→ **Task to complete**
Determine how many lines in the entries below include "weight". The reply should be that number and nothing else.

→ **Input for this task**
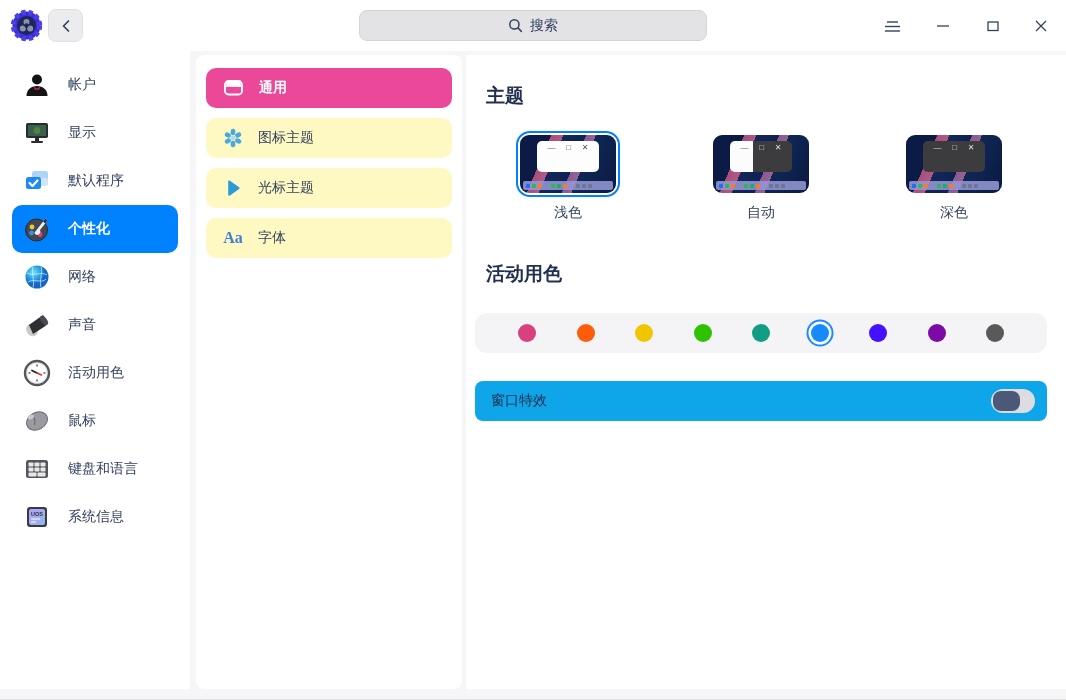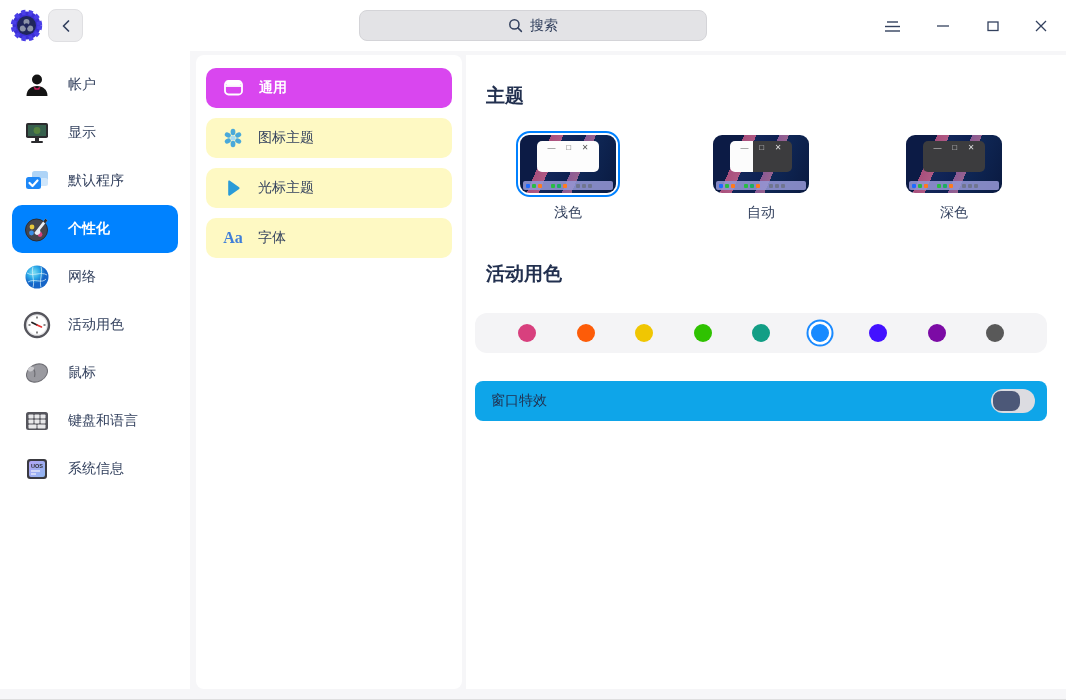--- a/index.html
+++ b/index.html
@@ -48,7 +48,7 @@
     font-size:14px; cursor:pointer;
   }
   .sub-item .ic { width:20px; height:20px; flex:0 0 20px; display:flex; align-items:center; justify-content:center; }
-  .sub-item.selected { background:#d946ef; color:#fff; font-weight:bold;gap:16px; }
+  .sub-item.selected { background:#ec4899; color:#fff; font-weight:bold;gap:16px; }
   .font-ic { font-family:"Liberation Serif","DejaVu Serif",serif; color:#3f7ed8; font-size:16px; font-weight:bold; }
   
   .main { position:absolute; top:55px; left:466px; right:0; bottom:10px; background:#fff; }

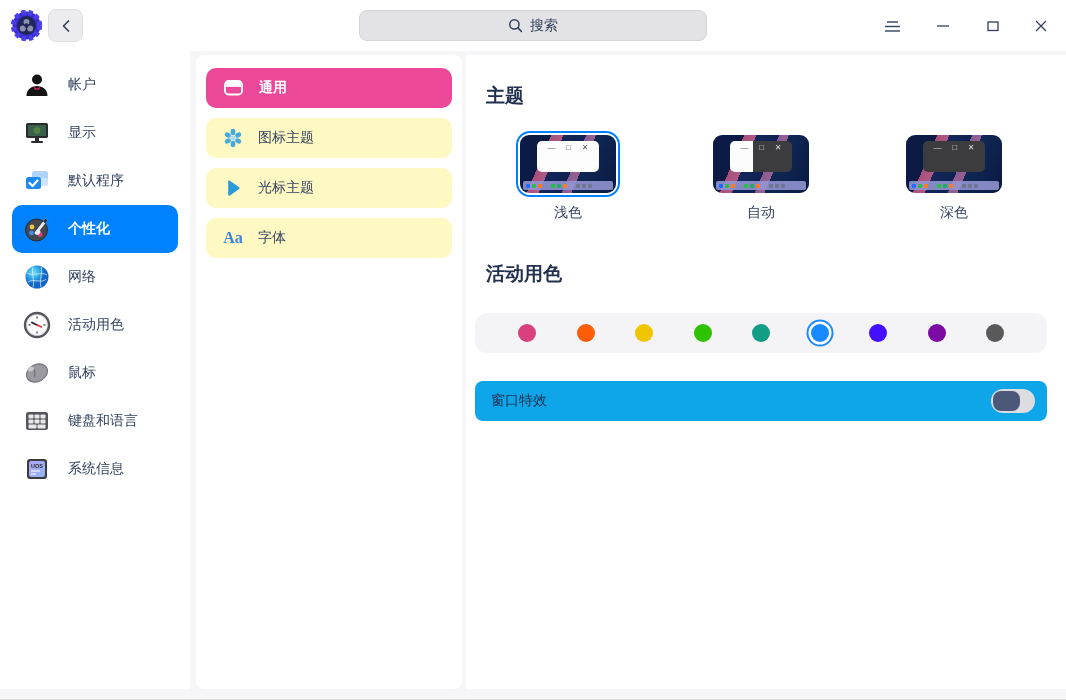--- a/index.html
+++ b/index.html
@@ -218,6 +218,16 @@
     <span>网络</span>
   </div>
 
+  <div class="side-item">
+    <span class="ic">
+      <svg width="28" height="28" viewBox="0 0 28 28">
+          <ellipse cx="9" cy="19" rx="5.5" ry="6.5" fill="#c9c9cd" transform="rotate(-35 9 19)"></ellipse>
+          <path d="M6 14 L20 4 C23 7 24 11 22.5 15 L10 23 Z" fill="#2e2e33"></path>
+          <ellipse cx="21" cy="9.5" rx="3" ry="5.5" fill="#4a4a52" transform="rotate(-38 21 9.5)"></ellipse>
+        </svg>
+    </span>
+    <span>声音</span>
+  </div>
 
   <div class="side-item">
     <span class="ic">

→ **Task result**
3